# Anyone have a TV mount from mountdirect.com?



## DaddyPhatSaks (Nov 19, 2008)

The prices are hard to beat, quality looks good. Just wondering if anyone has a mount from them and how is it? Looking at the tilt mount. I will be mounting a 42in Panny plasma if that makes any difference. If not mountdirect, anyone know of a good company that makes mounts for a good price? Thanks

http://www.mountdirect.com/Plasma_LCD_TV_Mount_s/4.htm


----------



## tcusta00 (Dec 31, 2007)

I bought two Sanus mounts from Amazon for two flat panels after looking at the cheaper alternatives. They cost a few bucks more but when mounting a thousand dollar TV on a wall do you _really_ want to skimp? :grin:


----------



## BattleZone (Nov 13, 2007)

I've used the flush mount a couple of times and it's fine. We're talking about steel stampings, not rocket science.


----------



## FHSPSU67 (Jan 12, 2007)

Both Premier and Peerless mounts I looked at on Amazon had good reviews. I wound up with a Peerles articulating mount for my 32-inch Sony. Mounts quickly using one stud and it is strong! Black model looks nice with the black 32XBR6


----------



## dave29 (Feb 18, 2007)

i have used mounts from www.monoprice.com before and they are pretty good mounts, and cheap too.


----------



## tcusta00 (Dec 31, 2007)

IIP said:


> I've used the flush mount a couple of times and it's fine. We're talking about steel stampings, not rocket science.

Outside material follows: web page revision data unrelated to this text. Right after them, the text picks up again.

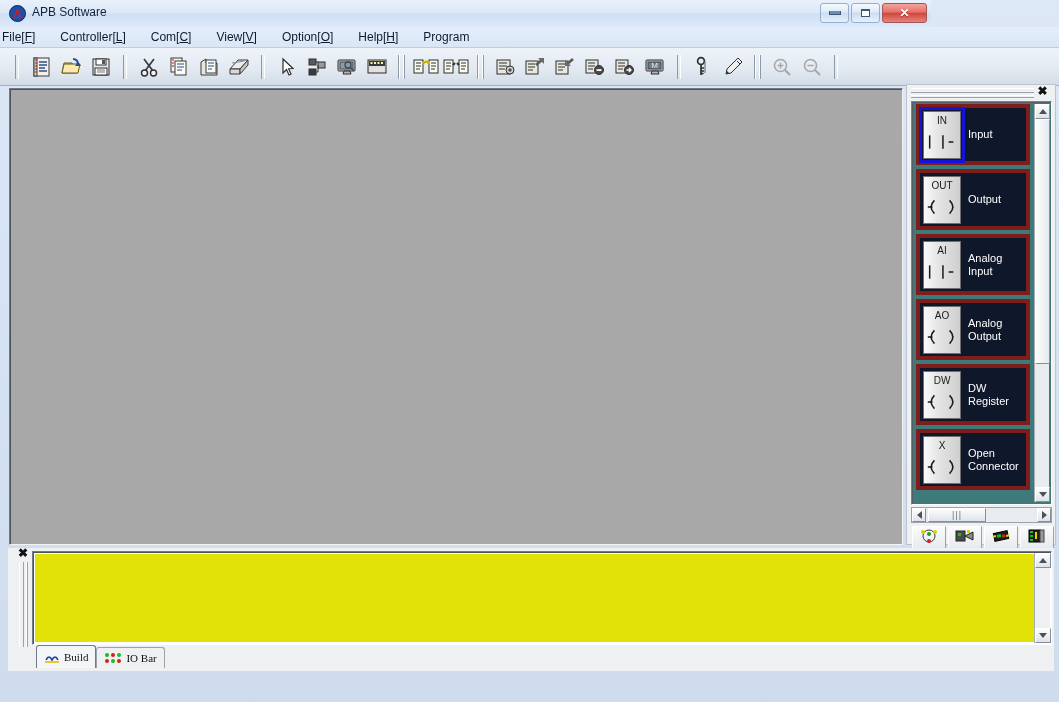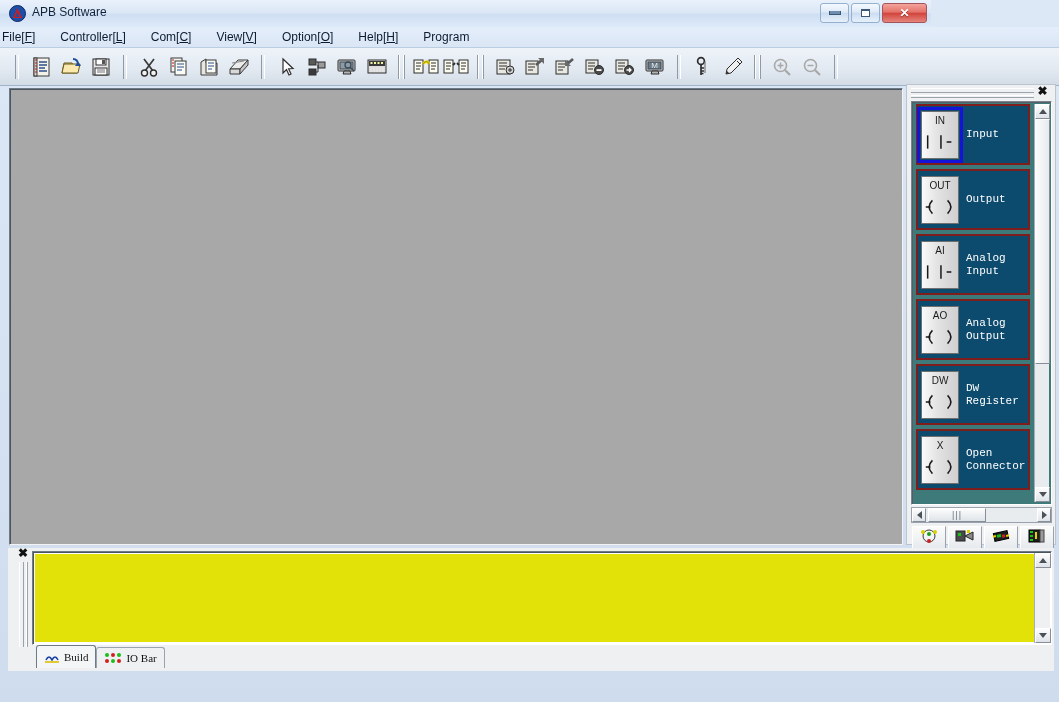--- a/index.html
+++ b/index.html
@@ -66,30 +66,30 @@
   .palgrip:after{content:"";position:absolute;left:0;top:3px;width:100%;height:4px;
     border-top:1px solid #9aa3ad;border-bottom:1px solid #fff;box-sizing:border-box;}
   .palclose{position:absolute;right:6px;top:0px;width:13px;height:13px;
     font-size:12px;font-weight:bold;color:#121212;line-height:13px;text-align:center;
     font-family:"Liberation Sans",sans-serif;}
   .palbody{position:absolute;left:4px;top:16px;width:141px;height:404px;
     border:1px solid #7a838d;border-right-color:#fff;border-bottom-color:#fff;
     box-shadow:inset 1px 1px 0 #555d66;background:#3d7a79;box-sizing:border-box;overflow:hidden;}
   .palscrollarea{position:absolute;left:2px;top:2px;width:120px;height:398px;overflow:hidden;}
   .palitem{position:relative;width:114px;height:61px;margin:0 0 4px 2px;
-    background:#0c4a6e;border:2px solid #7f1d1d;box-sizing:border-box;display:flex;align-items:center;}
+    background:#0f172a;border:4px solid #7f1d1d;box-sizing:border-box;display:flex;align-items:center;}
   .palglyph{position:relative;width:38px;height:48px;margin-left:3px;
     background:linear-gradient(to right,#fafafa 0%,#e4e4e4 40%,#cfcfcf 100%);
     border:1px solid #6f6f6f;box-sizing:border-box;flex:0 0 auto;}
   .palglyph.sel{outline:3px solid #1414d8;outline-offset:1px;}
   .pg-tag{position:absolute;left:0;top:3px;width:100%;text-align:center;
     font-size:10px;color:#1a1a1a;font-family:"Liberation Sans",sans-serif;letter-spacing:0px;}
   .pg-sym{position:absolute;left:0;bottom:6px;width:100%;height:20px;}
   .pallabel{margin-left:7px;color:#ffffff;font-size:11px;line-height:13px;
-    font-family:Liberation Mono, monospace;}
+    font-family:Liberation Sans, sans-serif;}
   .palvscroll{position:absolute;right:2px;top:2px;width:15px;height:398px;
     background:#e9ecef;border-left:1px solid #a6aeb6;box-sizing:border-box;}
   .sbbtn{width:15px;height:15px;box-sizing:border-box;
     background:linear-gradient(to bottom,#fdfdfd,#dfe3e8);
     border:1px solid #868f99;border-top-color:#fff;border-left-color:#fff;
     display:flex;align-items:center;justify-content:center;}
   .sbthumb{position:absolute;left:0;width:15px;
     background:linear-gradient(to right,#fcfcfc,#e6eaee);
     border:1px solid #868f99;border-top-color:#fff;border-left-color:#fff;box-sizing:border-box;}
   .tri{width:0;height:0;}

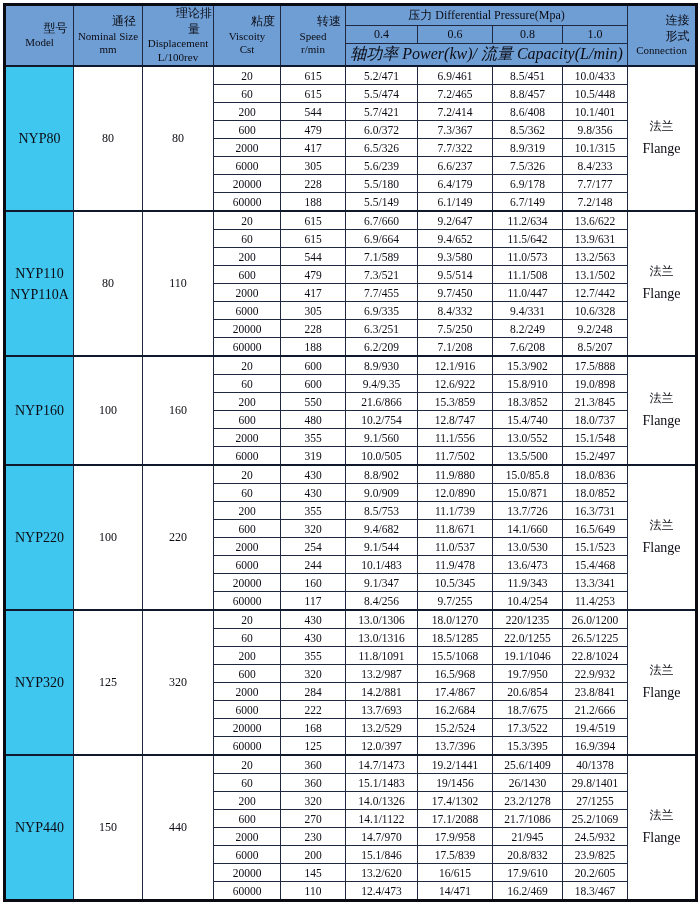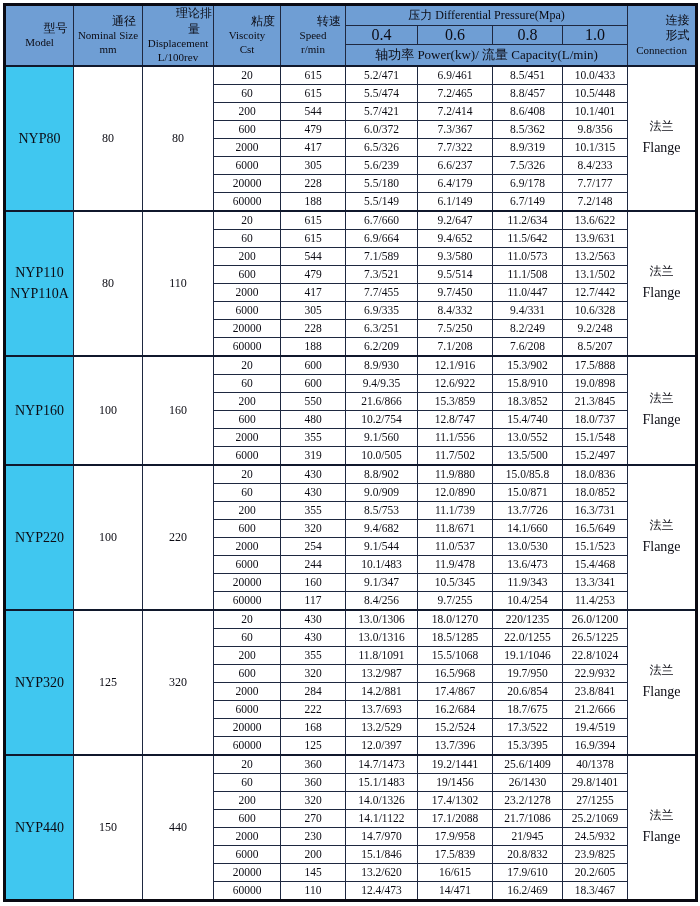--- a/index.html
+++ b/index.html
@@ -26,22 +26,22 @@
     padding: 0;
     overflow: hidden;
     color: #0c0c14;
     font-weight: normal;
   }
   
   thead th { background: #6f9ed4; color: #0e1626; }
   .h-main { font-size: 12px; line-height: 1.3; padding-left: 32px; }
   .h-sub  { font-size: 11px; line-height: 1.25; }
   tr.head-row-1 th { height: 19px; }
-  tr.head-row-2 th { height: 17px; font-size: 16px; margin-top: 20px; }
-  tr.head-row-3 th { height: 19px; font-size: 13px; }
+  tr.head-row-2 th { height: 17px; font-size: 12px; margin-top: 20px; }
+  tr.head-row-3 th { height: 19px; font-size: 16px; font-style: italic; }
   thead tr:last-child th { border-bottom: 2px solid #10182c; }
   
   tbody td { height: 17px; font-size: 11.5px; }
   tr.section-start td { border-top: 2px solid #10182c; }
   td.model-cell {
     background: #40c7f0;
     color: #10253f;
     font-size: 14px;
     font-weight: 600;
     line-height: 1.5;

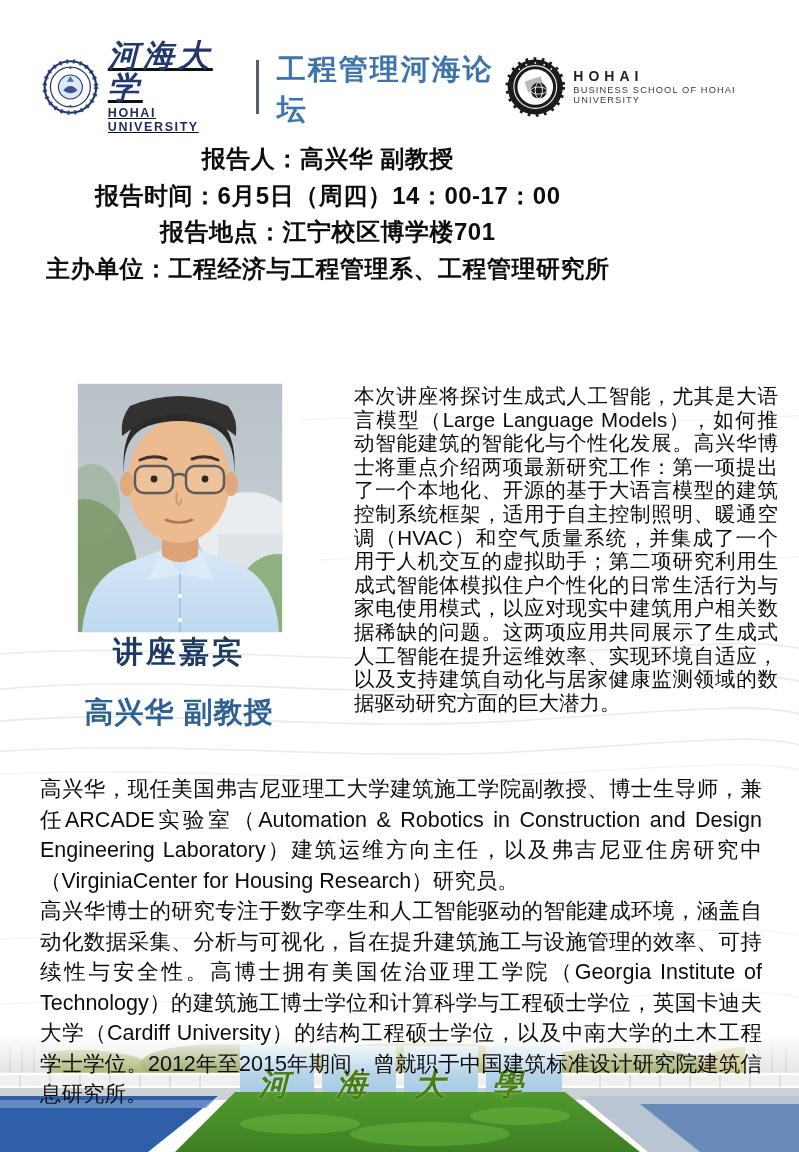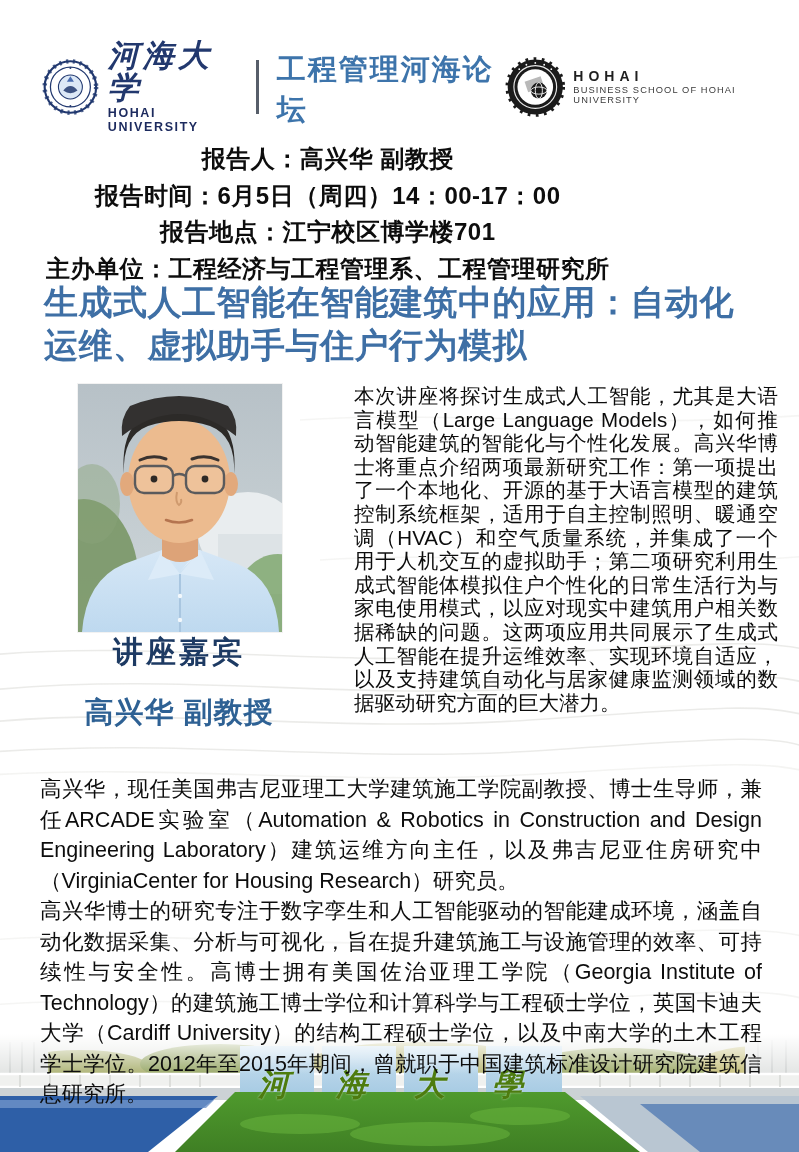--- a/index.html
+++ b/index.html
@@ -9,21 +9,21 @@
     background:#ffffff; font-family:"Liberation Sans", sans-serif; color:#111;
     margin:0 auto;
   }
   
   .swirls { position:absolute; inset:0; z-index:1; pointer-events:none; }
   .layer { position:absolute; z-index:2; }
 
   
   .header { top:40px; left:42px; right:12px; display:flex; align-items:center; }
   .uni-logo { display:flex; align-items:center; gap:9px; }
-  .uni-text { display:flex; flex-direction:column; }
+  .uni-text { display:flex; flex-direction:column;text-decoration:underline; }
   .uni-zh { font-family:"Liberation Serif", serif; font-style:italic; font-weight:bold;
             font-size:31px; color:#22386e; letter-spacing:4px; line-height:32px; }
   .uni-en { font-size:12.5px; font-weight:bold; color:#1c2a5e; letter-spacing:1.6px; margin-top:2px; }
   .divider { width:3px; height:54px; background:#3a4250; opacity:.85; margin:0 18px 0 16px; }
   .forum-title { font-size:29px; font-weight:bold; color:#3d74ab; letter-spacing:2px;margin-top:6px; }
   .spacer { flex:1; }
   .bs-logo { display:flex; align-items:center; gap:8px; }
   .bs-text { display:flex; flex-direction:column; }
   .bs-abbr { font-size:14px; font-weight:bold; color:#1f1f1f; letter-spacing:5px; line-height:15px; }
   .bs-zh { font-size:29px; font-weight:bold; color:#1d1d1d; letter-spacing:1px; line-height:33px; }
@@ -130,21 +130,20 @@
       <span>报告时间：</span><span>6月5日（周四）14：00-17：00</span>
     </div>
     <div class="info-line">
       <span>报告地点：</span><span>江宁校区博学楼701</span>
     </div>
     <div class="info-line">
       <span>主办单位：</span><span>工程经济与工程管理系、工程管理研究所</span>
     </div>
   </div>
 
-  <h1 class="layer main-title">生成式人工智能在智能建筑中的应用：自动化运维、虚拟助手与住户行为模拟</h1>
 
   <div class="layer main">
     <div class="left-col">
       <div class="photo-frame">
         <svg width="204" height="248" viewBox="0 0 204 248">
           <defs>
             <linearGradient id="skyg" x1="0" y1="0" x2="0" y2="1">
               <stop offset="0" stop-color="#b7c1c7"></stop>
                 <stop offset="1" stop-color="#cfd7da"></stop>
             </linearGradient>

True. I think build quality starts making a difference when you get the tilting and articulating ones. The flush mounts are simple.


----------



## DaddyPhatSaks (Nov 19, 2008)

Great, thanks guys.


----------



## DaddyPhatSaks (Nov 19, 2008)

40 buks shipped from monoprice looks great!


----------



## dave29 (Feb 18, 2007)

DaddyPhatSaks said:


> 40 buks shipped from monoprice looks great!


yeah, i have a tilting mount from monoprice on one of my 42'' plasmas


----------